Daha sonra, dakikada 0,3 mikrolitre akış hızında bir şırınga pompası kullanarak cihaza hücre süspansiyon yükleyin. Cihazın girişine bir mikrolitre DMEM/F-12 ortamı ekleyin, ardından bir şırınga pompası kullanarak ortamı cihaza yükleyin. Dakikada 10 mikrolitre akış hızında şırınga pompası ile cihaza 0,3 mikrolitre DMEM/F12 ortamı yükleyin.
Hücreler yüklendikten sonra tüpü çıkarın ve kapalı bir kültür sistemi oluşturmak için giriş ve çıkışı pololefin bantla kapatın. PDMS cihazını 10 santimetrelik bir kültür yemeğine taşıyın ve ortamın buharlaşmasını önlemek için cihazın etrafına 10 mililitre steril PBS ekleyin. Kültür çanamasını üçlü tek hücreli kültür için bir kuvöze aktarın.
PDMS aygıtı, kültür odasına ve bypass kanalına bağlanan bir yakalama sitesi olan üç katmanlı bir yapıya sahiptir. Kültür odası ve bypass kanalı arasındaki akış direnci farkı hücrenin yakalama konumuna akmasını sağlar, bu da aşağıdaki hücrenin bypass kanalından bir sonraki yakalama bölgesine geçmesine neden olur. Reflü adımı hücreyi yakalama alanından serbest bırakmak ve kültür odasına göndermek için kullanılır.
Bu protokolün hücre yakalama etkinliği üç farklı hücre tipinde değerlendirildi. İnsan lenfatik endotel hücreleri, veya LECs, insan oral skuamöz hücreli karsinom T2.6 hücreleri WNT5B-spesifik kısa saç tokası RNA ifade hücreleri, ve pLKO-GFP vektör kontrol hücreleri. Gösterilen üç hücrenin tek hücreli yakalama etkinliği LEC'ler için yaklaşık %71, WNT5B sh4 hücreleri için %74 ve pLKO-GFP hücreleri için %78 idi.
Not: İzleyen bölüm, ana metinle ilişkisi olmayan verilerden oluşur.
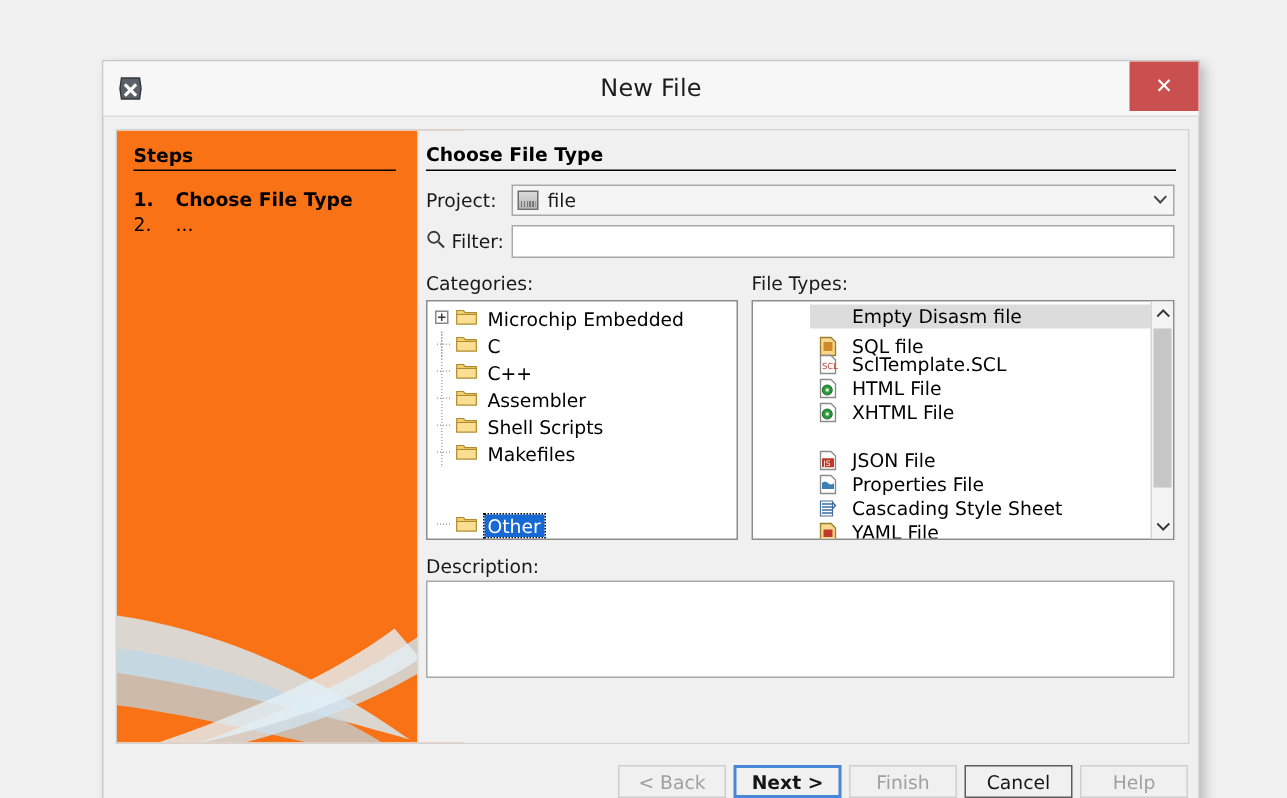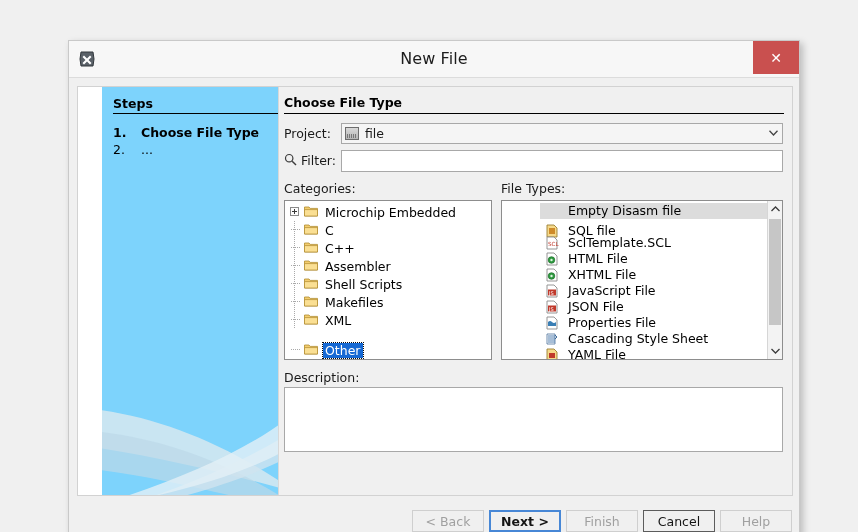--- a/index.html
+++ b/index.html
@@ -60,23 +60,22 @@
     width: 716px; height: 410px;
     background: #ffffff;
     border: 1px solid #d2d2d2;
     box-sizing: border-box;
     overflow: hidden;
   }
   .steps-pane {
     position: absolute;
     left: 0; top: 0;
     width: 231px; height: 100%;
-    background: #7dd3fc;
+    background: #f97316;
     overflow: hidden;
-    margin-left: 24px;
   }
   .steps-title {
     position: absolute; left: 11px; top: 9px;
     font-size: 12.5px; font-weight: bold; color: #000;
   }
   .steps-rule {
     position: absolute; left: 11px; top: 26px;
     width: 175px; height: 1px; background: #000;
   }
   .step-row { position: absolute; left: 11px; font-size: 12.5px; color: #000; }
@@ -396,29 +395,20 @@
           <div class="tree-row" style="top:92px;">
             <div class="tw-vline"></div>
             <div class="tw-dots"></div>
             <svg class="folder" viewBox="0 0 14 12">
               <path d="M0.5 2 H5 L6.2 3.4 H13.5 V11 H0.5 Z" fill="#f3cd6e" stroke="#b08b2e" stroke-width="0.8"></path>
               <path d="M0.5 4.6 H11 L13.5 4.6 V11 H0.5 Z" fill="#fadf93" stroke="#b08b2e" stroke-width="0.7"></path>
             </svg>
             <span class="tree-lbl">Makefiles</span>
           </div>
 
-          <div class="tree-row" style="top:110px;">
-            <div class="tw-vline"></div>
-            <div class="tw-dots"></div>
-            <svg class="folder" viewBox="0 0 14 12">
-              <path d="M0.5 2 H5 L6.2 3.4 H13.5 V11 H0.5 Z" fill="#f3cd6e" stroke="#b08b2e" stroke-width="0.8"></path>
-              <path d="M0.5 4.6 H11 L13.5 4.6 V11 H0.5 Z" fill="#fadf93" stroke="#b08b2e" stroke-width="0.7"></path>
-            </svg>
-            <span class="tree-lbl">XML</span>
-          </div>
 
           <div class="tree-row" style="top:140px;">
             <div class="tw-dots"></div>
             <svg class="folder" viewBox="0 0 14 12">
               <path d="M0.5 2 H5 L6.2 3.4 H13.5 V11 H0.5 Z" fill="#f3cd6e" stroke="#b08b2e" stroke-width="0.8"></path>
               <path d="M0.5 4.6 H11 L13.5 4.6 V11 H0.5 Z" fill="#fadf93" stroke="#b08b2e" stroke-width="0.7"></path>
             </svg>
             <span class="tree-lbl sel">Other</span>
           </div>
         </div>
@@ -457,28 +447,20 @@
 
           <div class="ft-row" style="top:66px;">
             <svg class="ft-ico" viewBox="0 0 14 14">
               <path d="M2 1 H9 L12 4 V13 H2 Z" fill="#ffffff" stroke="#8b8b8b" stroke-width="0.9"></path>
               <circle cx="6.5" cy="8" r="3.3" fill="#2e9b3f" stroke="#1c6b29" stroke-width="0.7"></circle>
               <circle cx="6.5" cy="8" r="1.2" fill="#dff5e2"></circle>
             </svg>
             <span class="ft-lbl">XHTML File</span>
           </div>
 
-          <div class="ft-row" style="top:82px;">
-            <svg class="ft-ico" viewBox="0 0 14 14">
-              <path d="M2 1 H9 L12 4 V13 H2 Z" fill="#ffffff" stroke="#8b8b8b" stroke-width="0.9"></path>
-              <rect x="3" y="5.5" width="8" height="6" fill="#c0392b"></rect>
-              <text x="4" y="10.5" font-size="5" fill="#ffffff" font-family="DejaVu Sans, sans-serif">JS</text>
-            </svg>
-            <span class="ft-lbl">JavaScript File</span>
-          </div>
 
           <div class="ft-row" style="top:98px;">
             <svg class="ft-ico" viewBox="0 0 14 14">
               <path d="M2 1 H9 L12 4 V13 H2 Z" fill="#ffffff" stroke="#8b8b8b" stroke-width="0.9"></path>
               <rect x="3" y="5.5" width="8" height="6" fill="#c0392b"></rect>
               <text x="4" y="10.5" font-size="5" fill="#ffffff" font-family="DejaVu Sans, sans-serif">JS</text>
             </svg>
             <span class="ft-lbl">JSON File</span>
           </div>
Üçlü tek hücreli yakalama verimi %48 idi Bu yöntem lenfatik endotel hücreleri ve skuamöz kanser hücrelerinin birden fazla tek hücreli ko-kültürleri için kullanılabilir ve hücrenin çoğalması ve morfolojisi mikroskop altında gözlemlenebilir. Hazırlanan hücre süspansiyonlarının en az hücre agregasına sahip olduğundan emin olmak önemlidir, çünkü hücre agregaları sadece tek eşleştirme verimliliğini azaltmakla kaynıp mikro kanalları tıkayabilir. Tek tek hücreler arasındaki hücre-hücre etkileşimi hücre davranışlarının kontrolünde önemli bir rol oynar.
Yöntemimiz, araştırmacıların hücre-hücre etkileşimini tek bir hücre düzeyinde incelemelerine yardımcı olmak için etkili bir araç sağlayabilir, bu da nüfusa dayalı çalışmalardan kolayca elde edilemeyen yeni mekanizmaların keşfedilmesine yol açabilir.